▶ _Given data_:
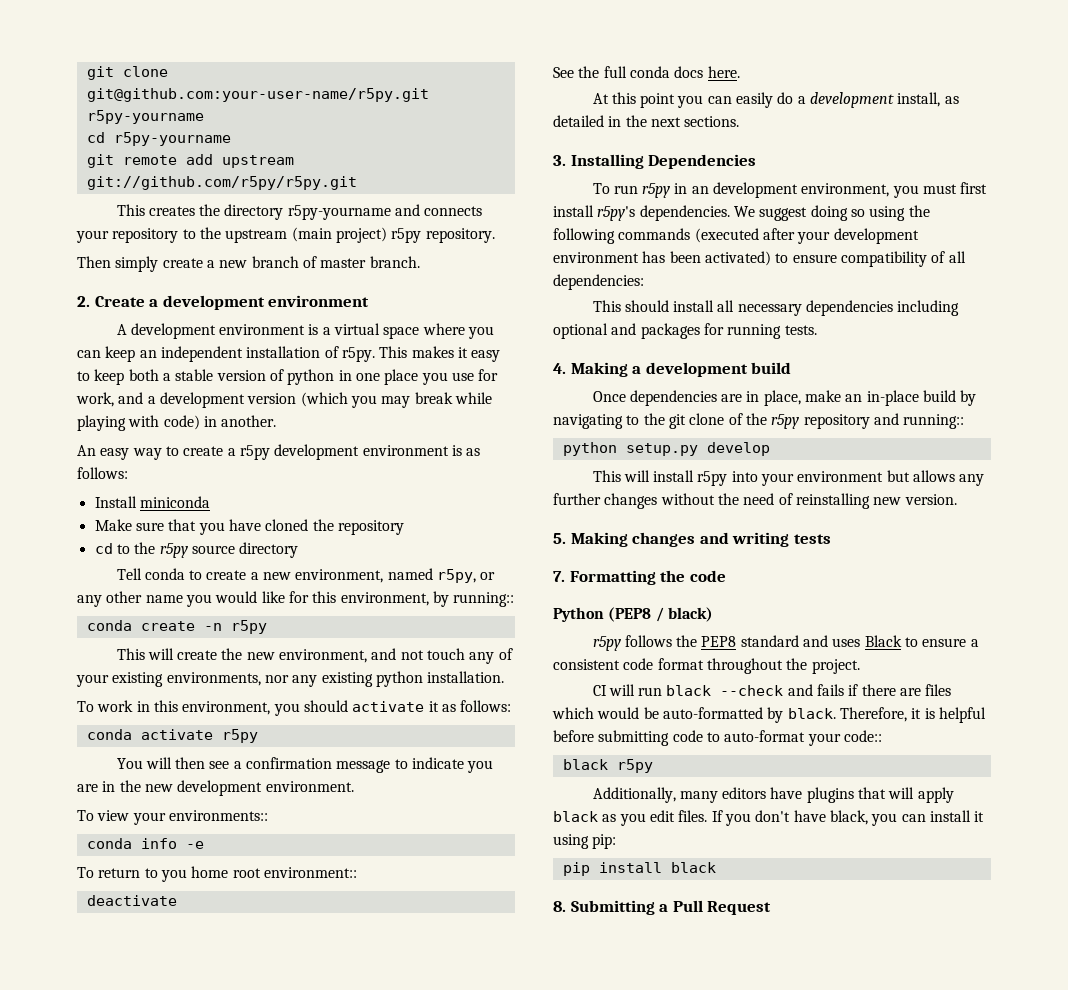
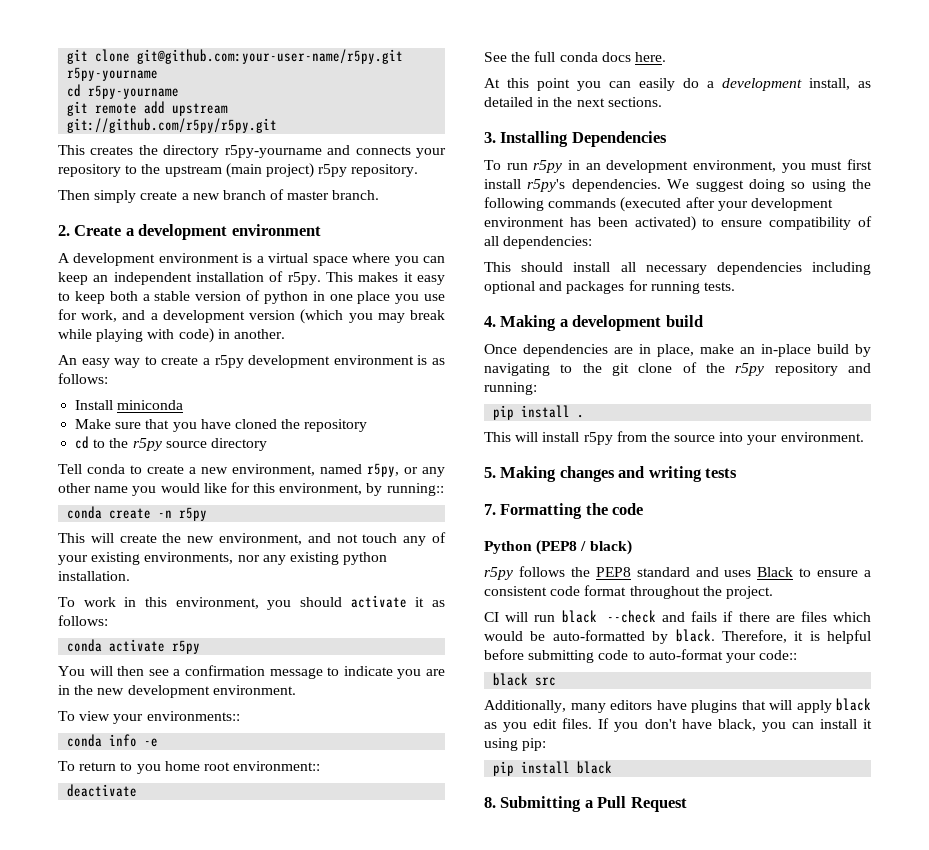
- Once dependencies are in place, make an in-place build by navigating to the git clone of the r5py repository and running::
- python setup.py develop
+ Once dependencies are in place, make an in-place build by navigating to the git clone of the r5py repository and running:
+ pip install .
- This will install r5py into your environment but allows any further changes without the need of reinstalling new version.
+ This will install r5py from the source into your environment.
- black r5py
+ black src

▶ _Task to complete_: Copy out, from the data above, each line where the string "Once" is present.

▶ _Result_:
- Once dependencies are in place, make an in-place build by navigating to the git clone of the r5py repository and running::
+ Once dependencies are in place, make an in-place build by navigating to the git clone of the r5py repository and running:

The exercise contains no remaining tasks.